* _WHAT YOU SHOULD DO_
Print the listing exactly as it stands, and skip any pictures in it.
-=-=-
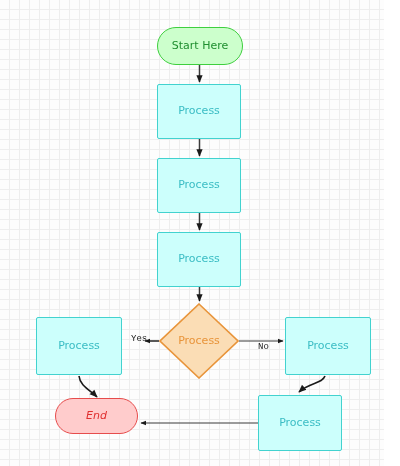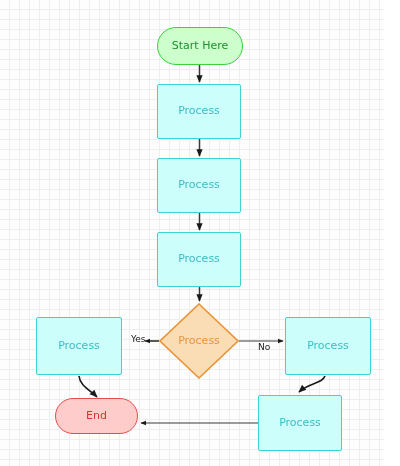--- a/index.html
+++ b/index.html
@@ -74,20 +74,21 @@
     position: relative;
     z-index: 2;
   }
   .edge-label {
     position: absolute;
     font-size: 9px;
     color: #1a1a1a;
     background: transparent;
     user-select: none;
     white-space: nowrap;
+    font-family: Liberation Mono, monospace;
   }
 </style>
 </head>
 <body>
 
 <div id="canvas">
 
   <svg id="edges" viewBox="0 0 400 466">
     <defs>
       <marker id="arrow" viewBox="0 0 10 10" refX="8.5" refY="5" markerWidth="5.2" markerHeight="5.2" orient="auto-start-reverse">
@@ -146,21 +147,21 @@
   </div>
 
   <div class="node node-process" style="left:285px; top:317px; width:86px; height:58px;">
     <span>Process</span>
   </div>
 
   <div class="node node-process" style="left:258px; top:395px; width:84px; height:56px;">
     <span>Process</span>
   </div>
 
-  <div class="node node-terminal-end" style="left:55px; top:398px; width:83px; height:36px;">
+  <div class="node node-terminal-end" style="left:55px; top:398px; width:83px; height:36px;font-style:italic;">
     <span>End</span>
   </div>
 
   <div class="edge-label" style="left:131px; top:334px;">Yes</div>
 
   <div class="edge-label" style="left:258px; top:334px;margin-top:8px;">No</div>
 
 </div>
 
 </body></html>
-=-=-
* _RESPONSE BELOW_
--- a/index.html
+++ b/index.html
@@ -74,20 +74,21 @@
     position: relative;
     z-index: 2;
   }
   .edge-label {
     position: absolute;
     font-size: 9px;
     color: #1a1a1a;
     background: transparent;
     user-select: none;
     white-space: nowrap;
+    font-family: Liberation Mono, monospace;
   }
 </style>
 </head>
 <body>
 
 <div id="canvas">
 
   <svg id="edges" viewBox="0 0 400 466">
     <defs>
       <marker id="arrow" viewBox="0 0 10 10" refX="8.5" refY="5" markerWidth="5.2" markerHeight="5.2" orient="auto-start-reverse">
@@ -146,21 +147,21 @@
   </div>
 
   <div class="node node-process" style="left:285px; top:317px; width:86px; height:58px;">
     <span>Process</span>
   </div>
 
   <div class="node node-process" style="left:258px; top:395px; width:84px; height:56px;">
     <span>Process</span>
   </div>
 
-  <div class="node node-terminal-end" style="left:55px; top:398px; width:83px; height:36px;">
+  <div class="node node-terminal-end" style="left:55px; top:398px; width:83px; height:36px;font-style:italic;">
     <span>End</span>
   </div>
 
   <div class="edge-label" style="left:131px; top:334px;">Yes</div>
 
   <div class="edge-label" style="left:258px; top:334px;margin-top:8px;">No</div>
 
 </div>
 
 </body></html>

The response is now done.